Thursday, 19 May 2016

I AM CLEAN, NOT PERFECT

Addiction is a painful process of living day and night in the clutches of the substance. The family goes through a loss of identity and an emotional roller-coaster ride with the addicted person trying to control his/her using.
Finally, the dependent decides to seek help. He goes to an alcohol/drug rehabilitation program for treatment for a certain duration of time. The family or co dependent can be under the impression that he will come out of the rehab as though he has been dry cleaned and all will be perfect.
In actuality , the real issues surface after the return from the rehab.

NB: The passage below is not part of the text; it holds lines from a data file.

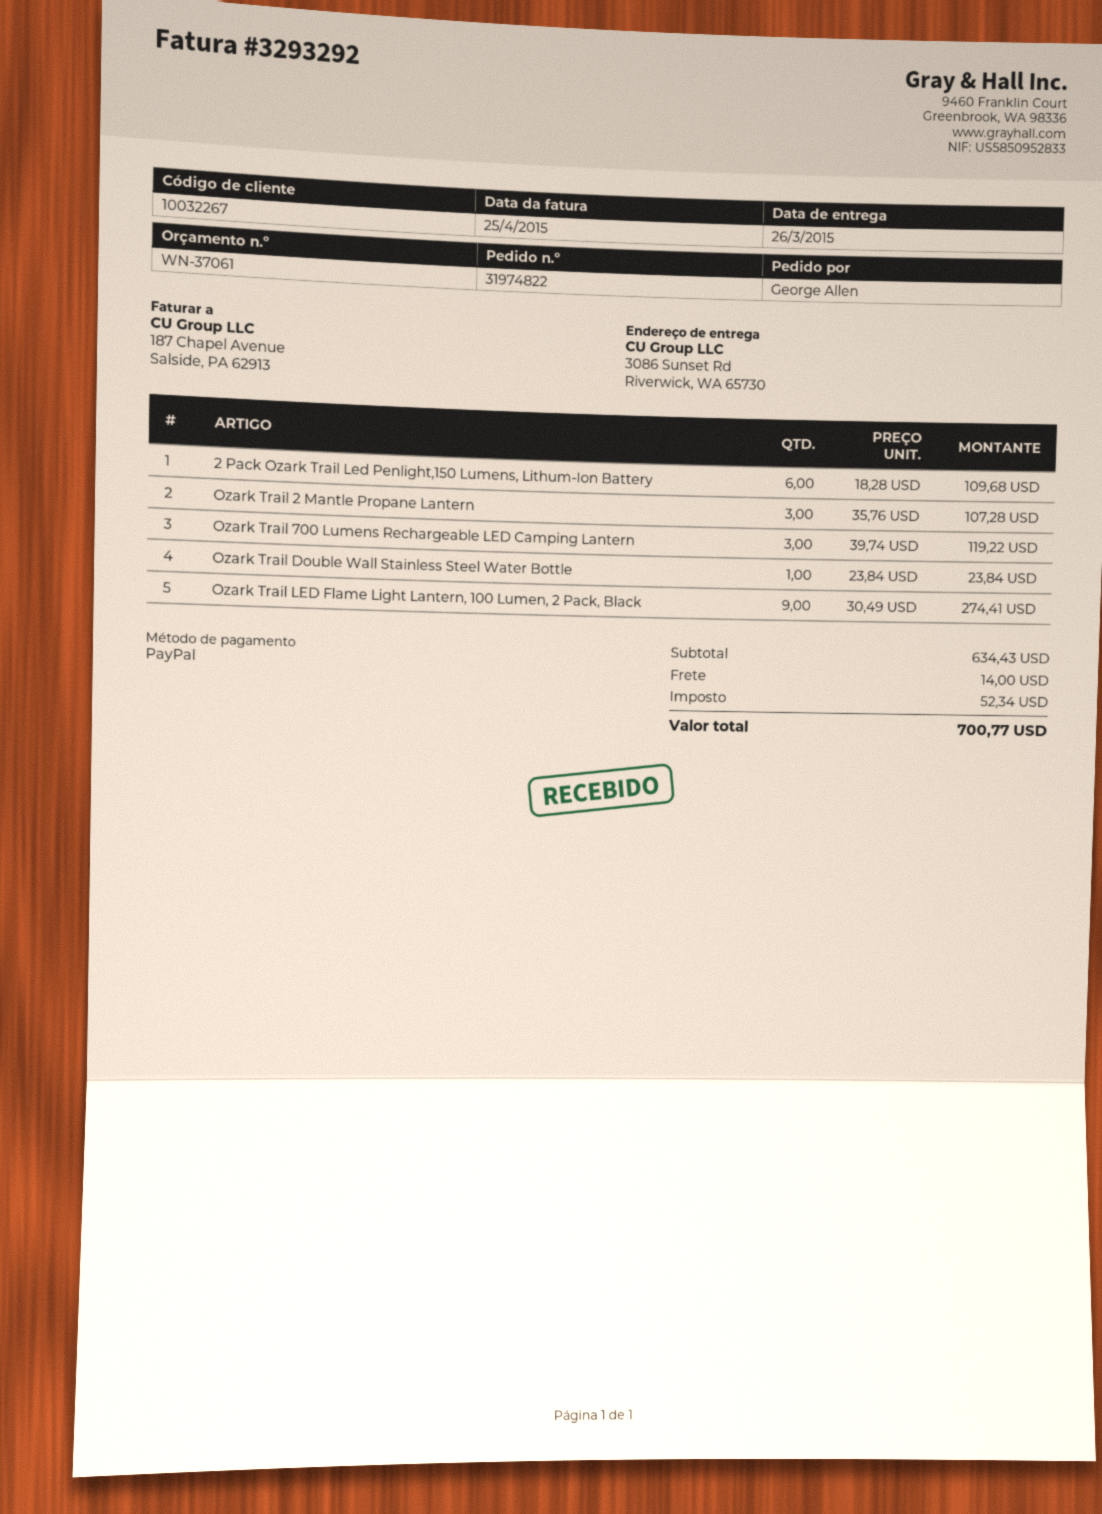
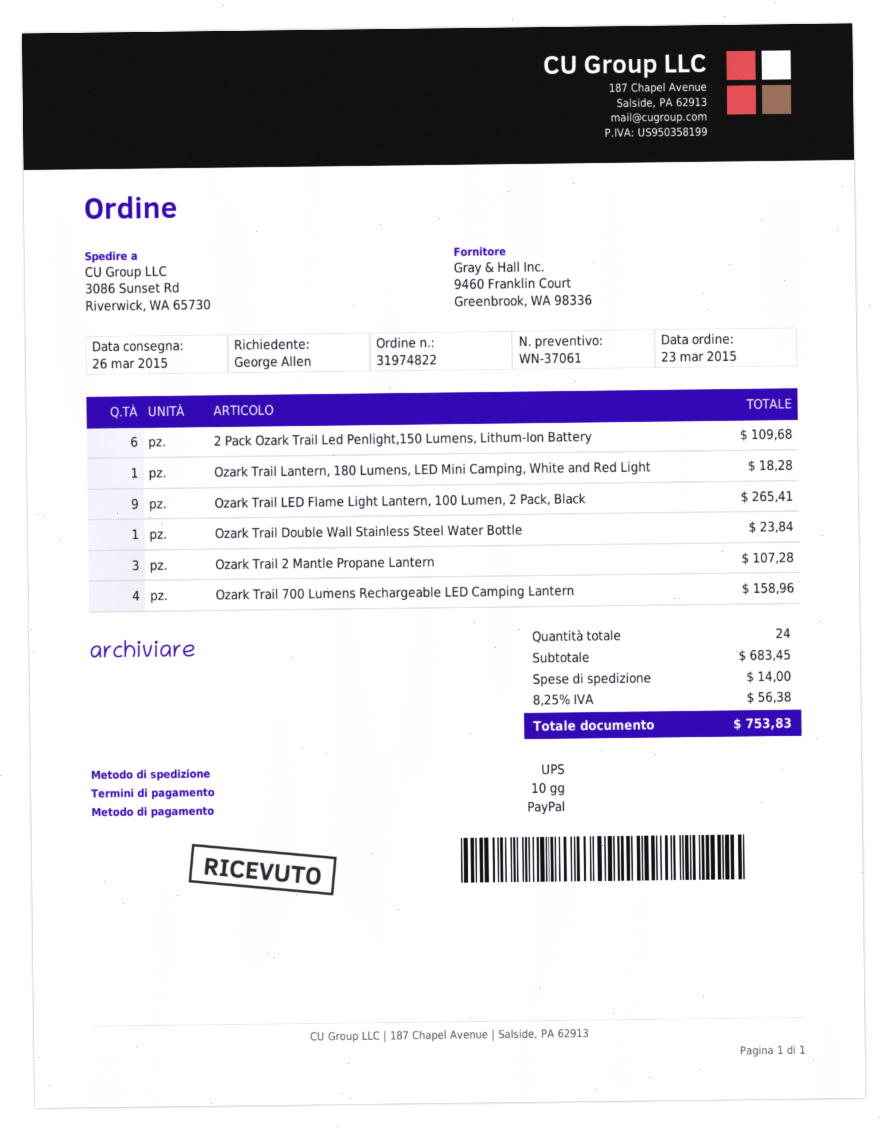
Ozark Trail 700 Lumens Rechargeable LED Camping Lantern: 3 for 119.22 -> 4 for 158.96
Ozark Trail LED Flame Light Lantern, 100 Lumen, 2 Pack, Black: 9 for 274.41 -> 9 for 265.41
Ozark Trail Lantern, 180 Lumens, LED Mini Camping, White and Red Light: none -> 1 for 18.28
subtotal: 634.43 -> 683.45
tax: 52.34 -> 56.38
total: 700.77 -> 753.83

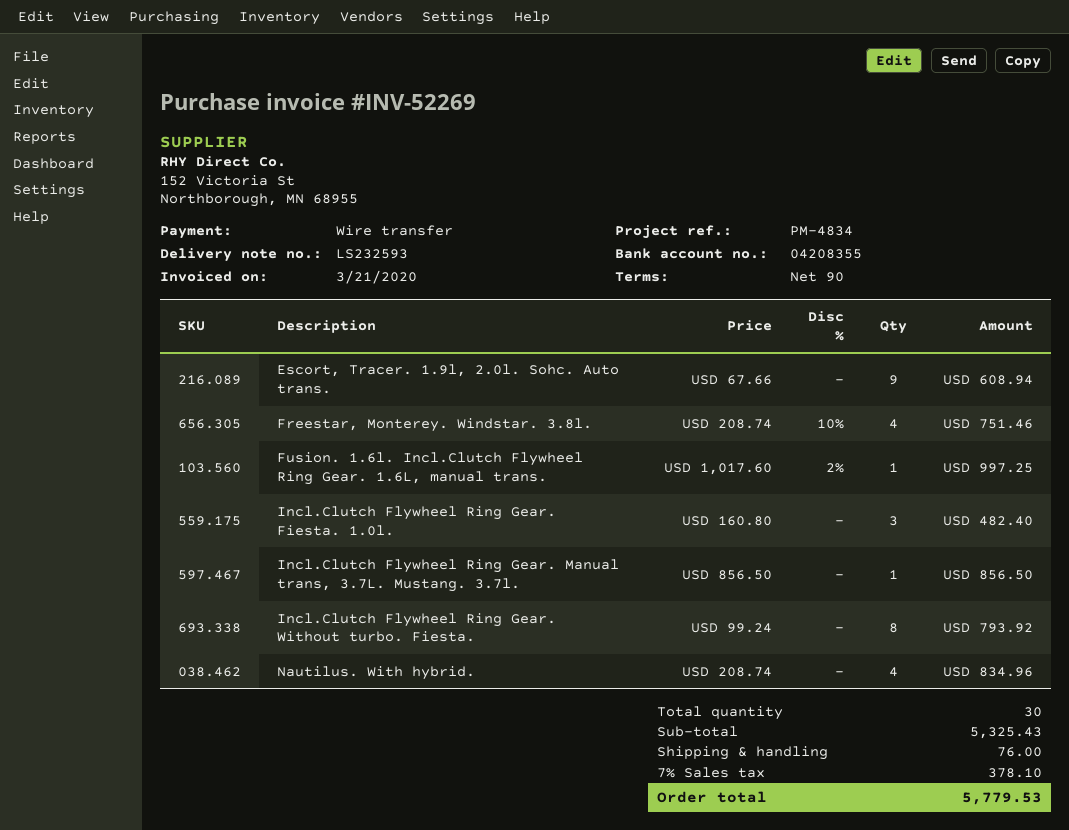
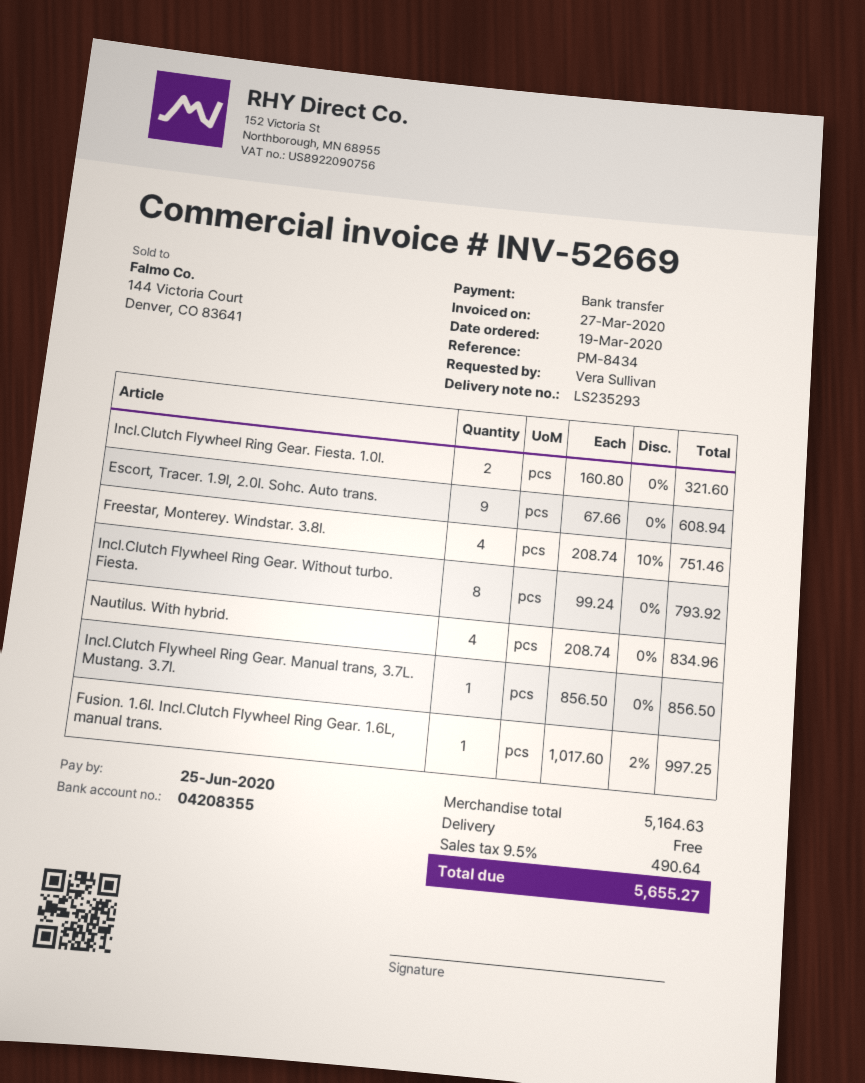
delivery note number: LS232593 -> LS235293
invoice number: INV-52269 -> INV-52669
invoice date: 2020-03-21 -> 2020-03-27
reference: PM-4834 -> PM-8434
Incl.Clutch Flywheel Ring Gear. Fiesta. 1.0l.: 3 x 160.80 = 482.40 -> 2 x 160.80 = 321.60
subtotal: 5325.43 -> 5164.63
shipping: 76.00 -> 0.00
tax: 7% = 378.10 -> 9.5% = 490.64
total: 5779.53 -> 5655.27

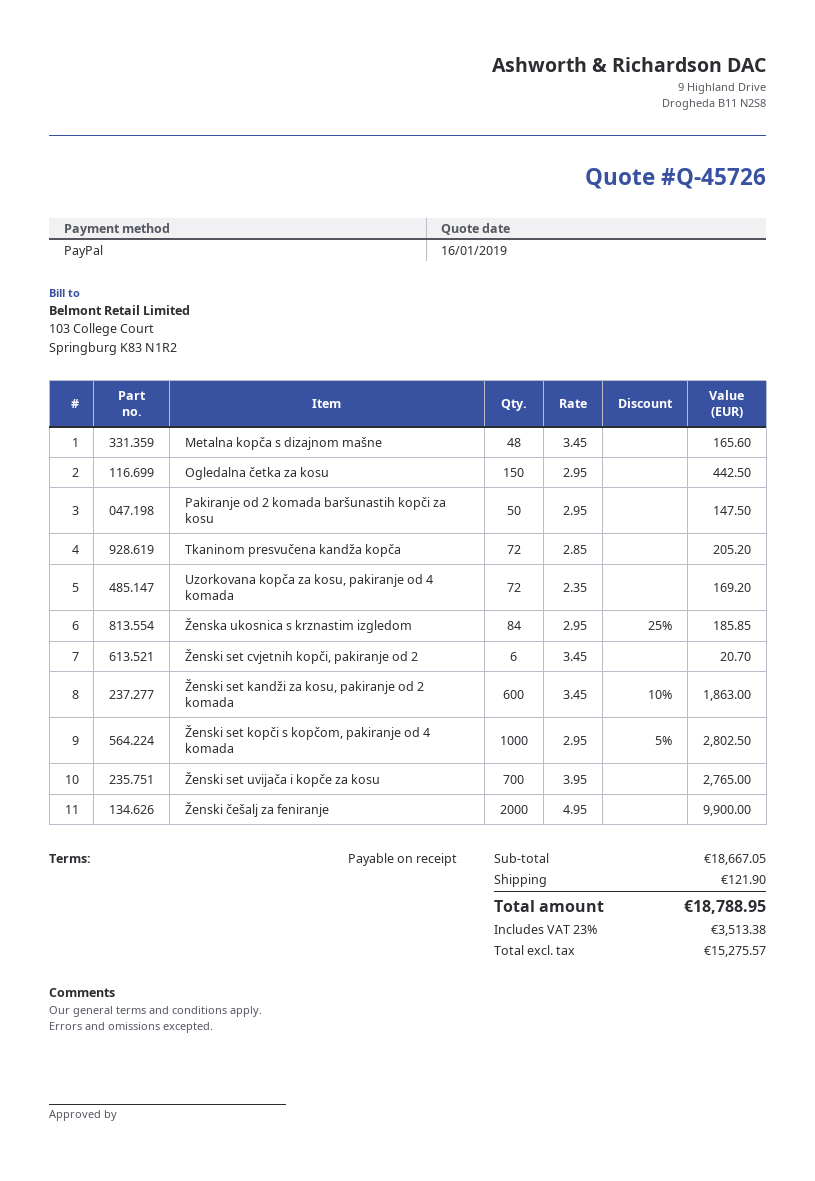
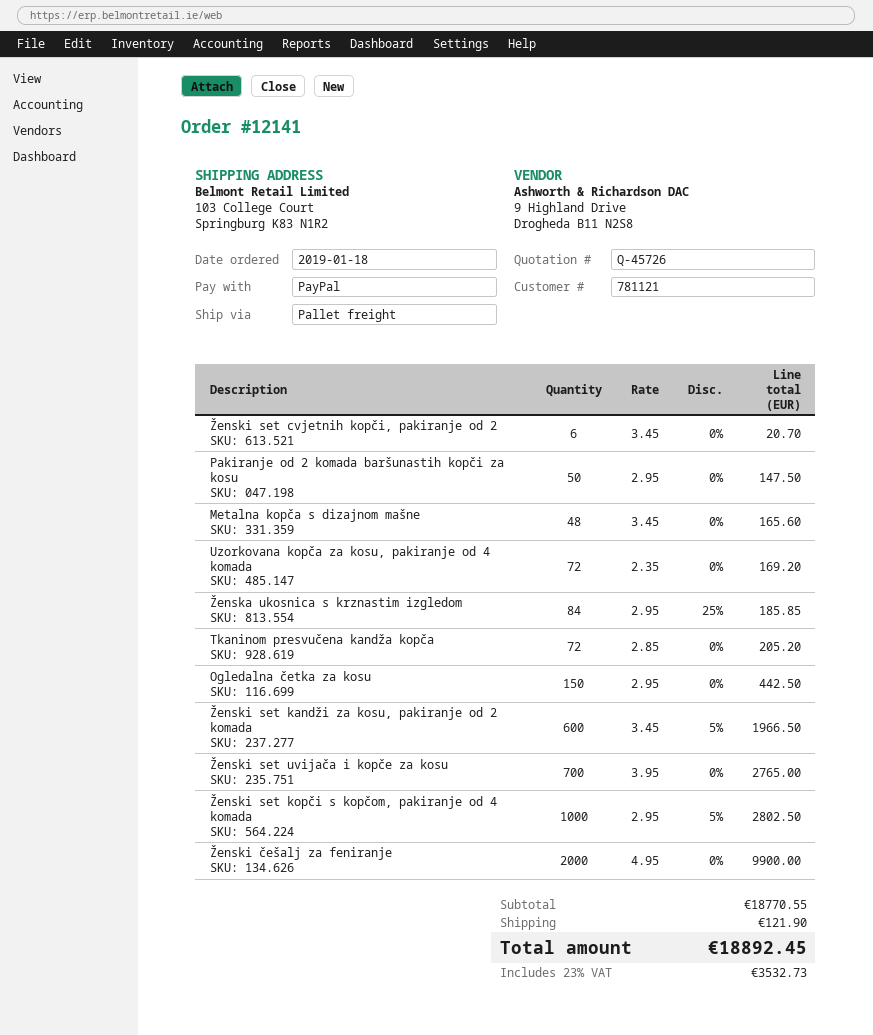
Ženski set kandži za kosu, pakiranje od 2 komada: 600 x 3.45 - 10% = 1863.00 -> 600 x 3.45 - 5% = 1966.50
subtotal: 18667.05 -> 18770.55
tax: 23% = 3513.38 -> 23% = 3532.73
total: 18788.95 -> 18892.45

The family, unlike the addict in a residential rehab program, has not had the benefit of living away from emotional triggers and takes time to understand the process the addict has gone through and help him continue to not find the need to drink/use.
If the family has not undergone co-dependency counselling, they will look at him with ‘old eyes’ and emotions of fear, apprehensions, mistrust and judgement.
Earlier, the substance was the buffer to escape from the realities of life for the alcoholic/drug addict. Life was going on around him but he was only with the substance.
He is now just starting to get comfortable in his own skin living day to day without any substance. The crutch/substance that made him become oblivious of emotions is no longer present, and emotions are felt in their entirety and depth.
The person has to deal with them with the new tools learnt in rehab, without using a substance, and is finding his/her footing. The person has changed.
However, the spouse and family look at him as if, since he has become ‘rehabilitated’,he can now handle family responsibilities and a job and businesses. The spouse thinks.”Now my world is finally in place. He will take care of my emotional and other needs.” This is the illusion of the co dependent.
The person who has undergone treatment also wants to take on work and take the financial reins into his own hands. However, trust is difficult to get by. The emotional roller-coaster ride comes back with a vengeance in the family.Surprisingly most separations and divorces happen after the dependent returns home from a rehabilitation centre. The co-dependent who, until this point, was ‘right’ about a lot of issues only because of the other person’s drinking/using, begins  to realise that the person has now changed and does not indulge in emotional conversations and does not allow himself to get mood altered.
This entire conflict is the result of the myth that the suffering addict is not just clean but, because he has undergone treatment, should be ‘perfect’.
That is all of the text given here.